▶ **RECORDS SHOWN**
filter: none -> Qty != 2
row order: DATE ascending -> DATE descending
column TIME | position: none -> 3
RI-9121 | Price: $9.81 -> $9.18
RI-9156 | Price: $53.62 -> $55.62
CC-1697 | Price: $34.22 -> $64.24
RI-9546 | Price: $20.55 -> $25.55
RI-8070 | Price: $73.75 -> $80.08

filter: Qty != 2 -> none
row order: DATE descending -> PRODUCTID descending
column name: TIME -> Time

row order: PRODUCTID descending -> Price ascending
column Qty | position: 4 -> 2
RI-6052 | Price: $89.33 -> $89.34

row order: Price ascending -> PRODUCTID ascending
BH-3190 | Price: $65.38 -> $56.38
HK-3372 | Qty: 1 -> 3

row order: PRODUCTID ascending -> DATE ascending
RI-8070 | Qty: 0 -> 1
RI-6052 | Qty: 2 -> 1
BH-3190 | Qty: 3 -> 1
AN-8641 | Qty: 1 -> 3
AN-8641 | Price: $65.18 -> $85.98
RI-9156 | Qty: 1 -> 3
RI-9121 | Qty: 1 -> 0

* * *

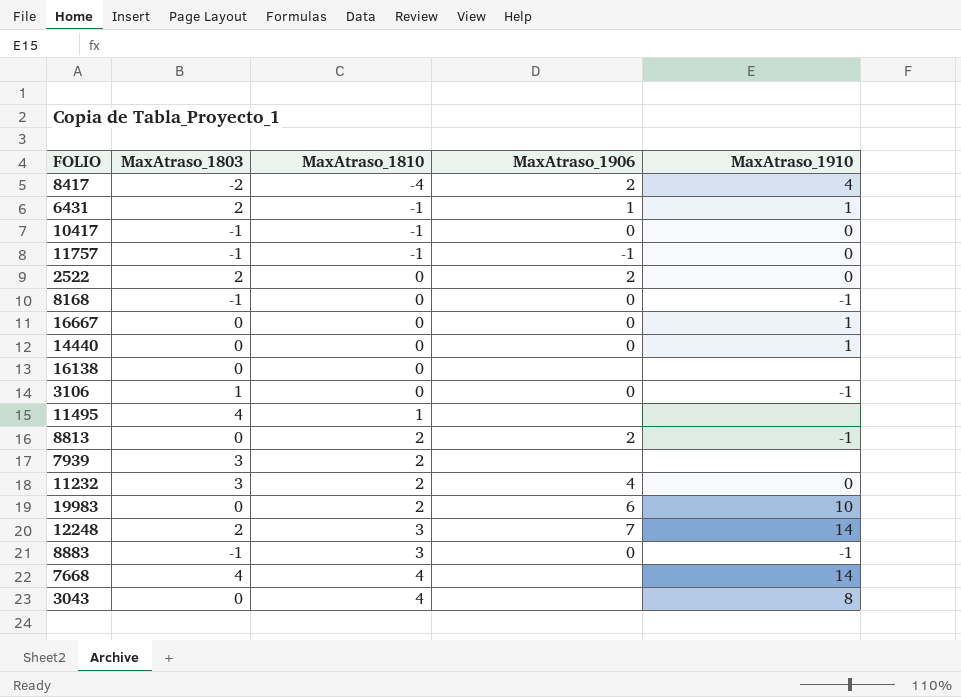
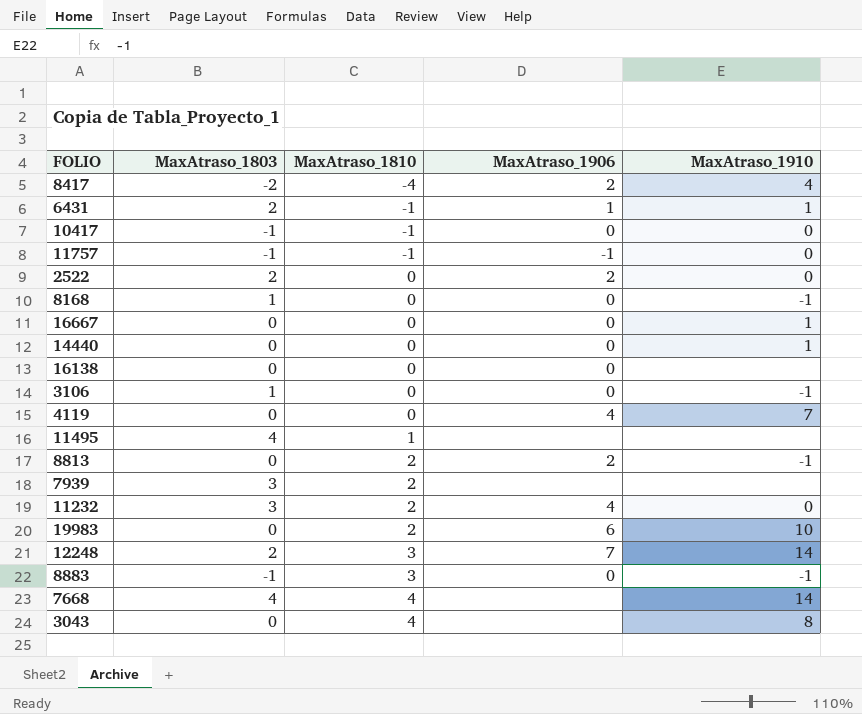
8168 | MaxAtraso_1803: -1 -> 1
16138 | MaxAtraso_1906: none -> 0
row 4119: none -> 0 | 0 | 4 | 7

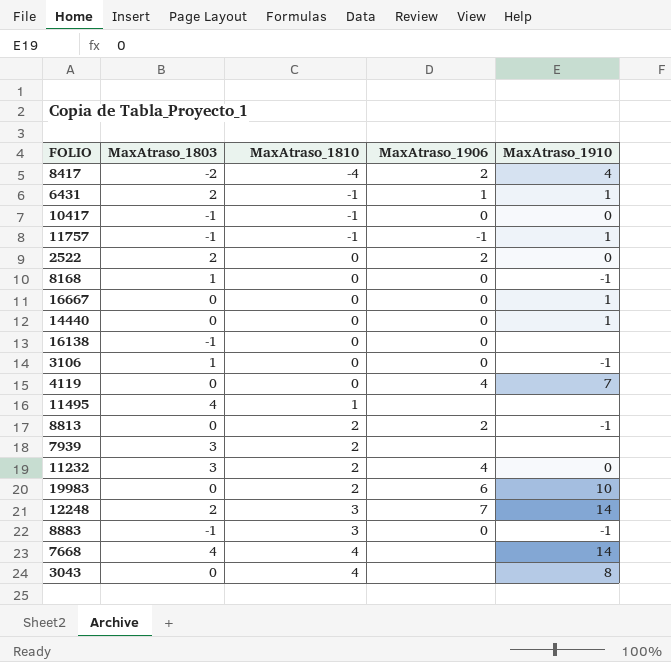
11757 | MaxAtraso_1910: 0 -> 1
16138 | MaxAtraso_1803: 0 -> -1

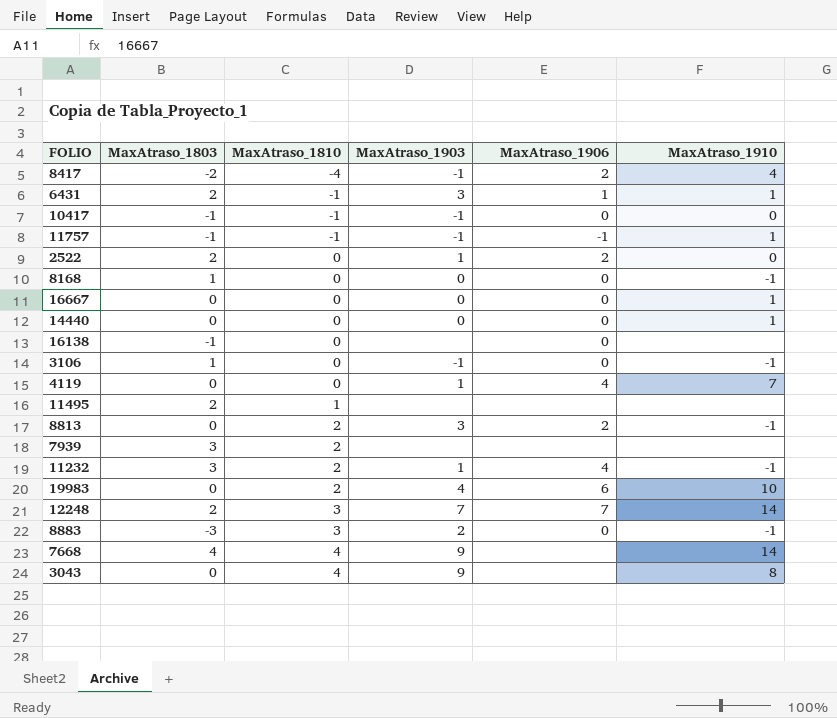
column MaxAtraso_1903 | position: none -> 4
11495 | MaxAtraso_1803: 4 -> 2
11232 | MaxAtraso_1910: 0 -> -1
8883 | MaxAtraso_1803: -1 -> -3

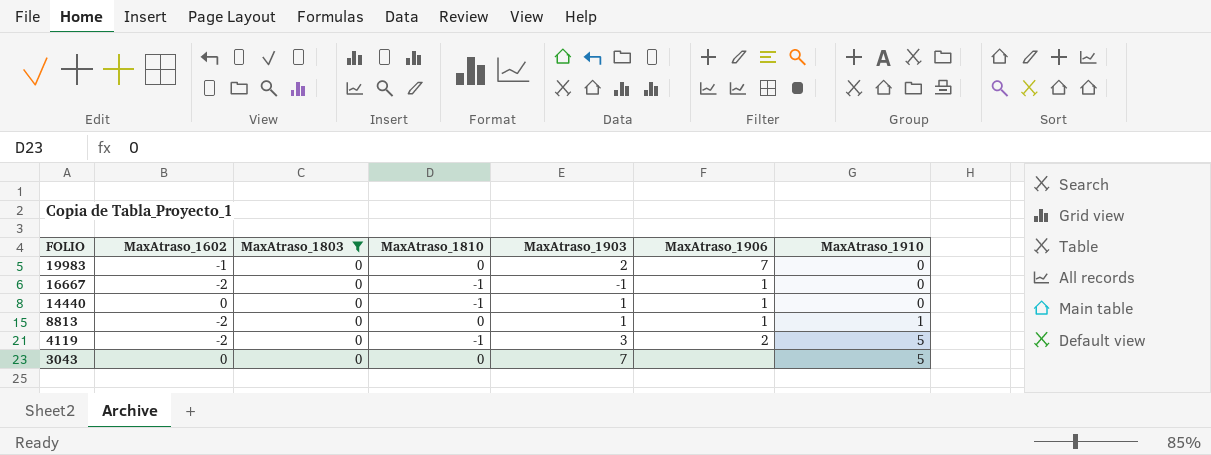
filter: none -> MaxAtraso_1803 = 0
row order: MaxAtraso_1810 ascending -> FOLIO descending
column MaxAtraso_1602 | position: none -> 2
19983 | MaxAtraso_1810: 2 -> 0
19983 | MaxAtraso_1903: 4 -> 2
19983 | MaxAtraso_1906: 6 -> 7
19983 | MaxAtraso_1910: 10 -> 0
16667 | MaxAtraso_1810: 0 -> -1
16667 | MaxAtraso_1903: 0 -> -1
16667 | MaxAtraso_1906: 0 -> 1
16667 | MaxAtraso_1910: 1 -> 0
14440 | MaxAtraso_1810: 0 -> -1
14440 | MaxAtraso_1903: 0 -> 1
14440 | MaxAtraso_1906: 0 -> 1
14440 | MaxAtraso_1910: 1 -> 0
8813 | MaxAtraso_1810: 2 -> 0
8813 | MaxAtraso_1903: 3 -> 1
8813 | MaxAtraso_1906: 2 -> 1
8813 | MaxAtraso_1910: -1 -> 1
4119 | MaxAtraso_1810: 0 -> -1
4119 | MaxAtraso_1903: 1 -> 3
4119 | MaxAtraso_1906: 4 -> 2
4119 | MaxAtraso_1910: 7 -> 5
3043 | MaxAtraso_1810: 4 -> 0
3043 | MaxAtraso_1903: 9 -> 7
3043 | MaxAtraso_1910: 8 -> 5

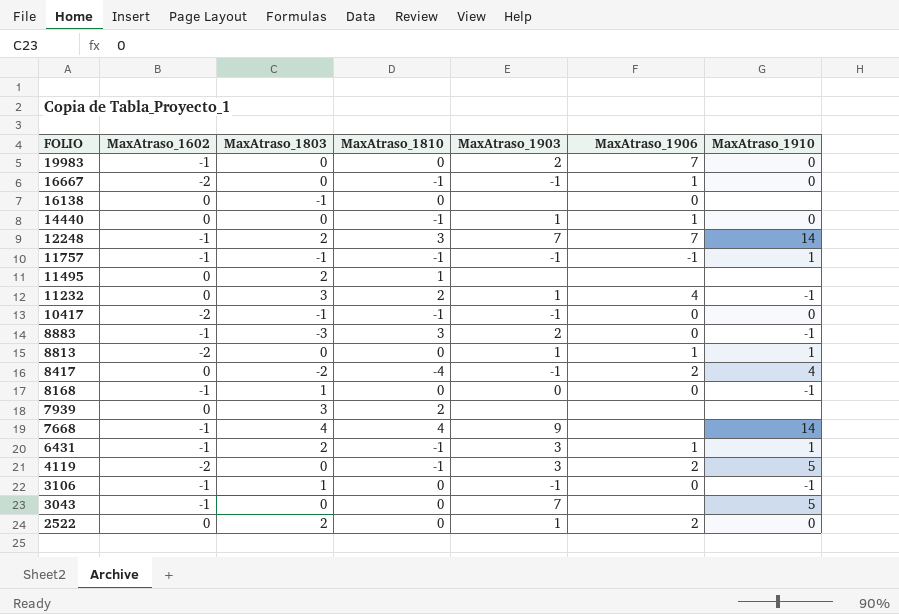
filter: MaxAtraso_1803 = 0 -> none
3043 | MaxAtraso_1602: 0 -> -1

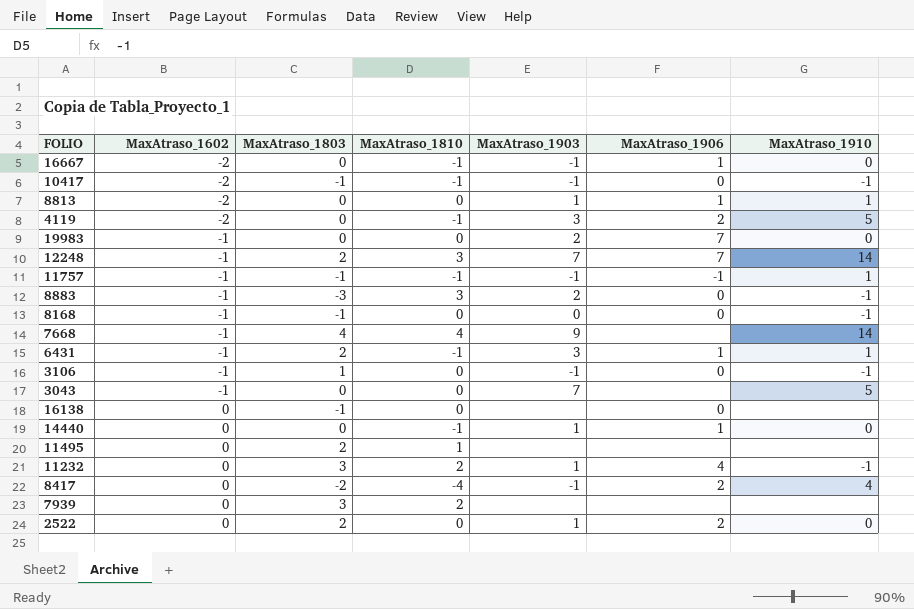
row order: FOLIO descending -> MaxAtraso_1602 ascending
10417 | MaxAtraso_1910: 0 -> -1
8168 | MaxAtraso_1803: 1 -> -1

▶ **TASK PROMPT**
What you give back must be the stretch above, starting at the line with "RI-8070 | Qty: 0 -> 1" and ending at the line with "RI-9121 | Qty: 1 -> 0", copied exactly.

▶ **EXERCISE RESULT**
RI-8070 | Qty: 0 -> 1
RI-6052 | Qty: 2 -> 1
BH-3190 | Qty: 3 -> 1
AN-8641 | Qty: 1 -> 3
AN-8641 | Price: $65.18 -> $85.98
RI-9156 | Qty: 1 -> 3
RI-9121 | Qty: 1 -> 0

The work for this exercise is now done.